Task directions. Repeat the entries below exactly. Begin with the first line and end with the line that contains "width: 823px ->".

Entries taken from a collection

========

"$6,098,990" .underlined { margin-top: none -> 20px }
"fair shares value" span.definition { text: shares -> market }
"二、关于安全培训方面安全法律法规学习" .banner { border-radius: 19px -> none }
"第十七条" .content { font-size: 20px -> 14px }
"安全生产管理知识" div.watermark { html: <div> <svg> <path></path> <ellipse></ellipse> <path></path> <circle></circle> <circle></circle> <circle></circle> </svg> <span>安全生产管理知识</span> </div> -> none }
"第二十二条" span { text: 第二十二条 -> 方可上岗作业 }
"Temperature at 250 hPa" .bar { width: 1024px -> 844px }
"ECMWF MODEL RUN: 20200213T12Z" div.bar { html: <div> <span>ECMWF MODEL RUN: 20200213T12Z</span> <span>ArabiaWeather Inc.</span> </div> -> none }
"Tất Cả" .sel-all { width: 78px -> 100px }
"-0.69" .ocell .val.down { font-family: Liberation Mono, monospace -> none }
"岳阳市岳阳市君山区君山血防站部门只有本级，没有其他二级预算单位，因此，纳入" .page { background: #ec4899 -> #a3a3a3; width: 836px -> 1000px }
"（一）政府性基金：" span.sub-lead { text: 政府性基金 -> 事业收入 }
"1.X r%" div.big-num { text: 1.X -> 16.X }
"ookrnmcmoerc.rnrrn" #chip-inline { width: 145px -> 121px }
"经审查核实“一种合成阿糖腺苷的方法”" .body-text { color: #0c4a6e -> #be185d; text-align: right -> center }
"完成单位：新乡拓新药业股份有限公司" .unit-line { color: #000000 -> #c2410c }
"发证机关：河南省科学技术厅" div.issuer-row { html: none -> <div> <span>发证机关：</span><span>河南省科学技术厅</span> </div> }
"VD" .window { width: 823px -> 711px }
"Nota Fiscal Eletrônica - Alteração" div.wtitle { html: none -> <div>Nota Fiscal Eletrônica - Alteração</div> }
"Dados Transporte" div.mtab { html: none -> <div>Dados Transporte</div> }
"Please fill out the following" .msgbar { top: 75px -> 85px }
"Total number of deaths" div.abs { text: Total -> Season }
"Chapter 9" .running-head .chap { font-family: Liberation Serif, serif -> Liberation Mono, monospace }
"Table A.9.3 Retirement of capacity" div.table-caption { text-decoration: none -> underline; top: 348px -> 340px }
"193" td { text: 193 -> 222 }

========

Answer to this task.
"$6,098,990" .underlined { margin-top: none -> 20px }
"fair shares value" span.definition { text: shares -> market }
"二、关于安全培训方面安全法律法规学习" .banner { border-radius: 19px -> none }
"第十七条" .content { font-size: 20px -> 14px }
"安全生产管理知识" div.watermark { html: <div> <svg> <path></path> <ellipse></ellipse> <path></path> <circle></circle> <circle></circle> <circle></circle> </svg> <span>安全生产管理知识</span> </div> -> none }
"第二十二条" span { text: 第二十二条 -> 方可上岗作业 }
"Temperature at 250 hPa" .bar { width: 1024px -> 844px }
"ECMWF MODEL RUN: 20200213T12Z" div.bar { html: <div> <span>ECMWF MODEL RUN: 20200213T12Z</span> <span>ArabiaWeather Inc.</span> </div> -> none }
"Tất Cả" .sel-all { width: 78px -> 100px }
"-0.69" .ocell .val.down { font-family: Liberation Mono, monospace -> none }
"岳阳市岳阳市君山区君山血防站部门只有本级，没有其他二级预算单位，因此，纳入" .page { background: #ec4899 -> #a3a3a3; width: 836px -> 1000px }
"（一）政府性基金：" span.sub-lead { text: 政府性基金 -> 事业收入 }
"1.X r%" div.big-num { text: 1.X -> 16.X }
"ookrnmcmoerc.rnrrn" #chip-inline { width: 145px -> 121px }
"经审查核实“一种合成阿糖腺苷的方法”" .body-text { color: #0c4a6e -> #be185d; text-align: right -> center }
"完成单位：新乡拓新药业股份有限公司" .unit-line { color: #000000 -> #c2410c }
"发证机关：河南省科学技术厅" div.issuer-row { html: none -> <div> <span>发证机关：</span><span>河南省科学技术厅</span> </div> }
"VD" .window { width: 823px -> 711px }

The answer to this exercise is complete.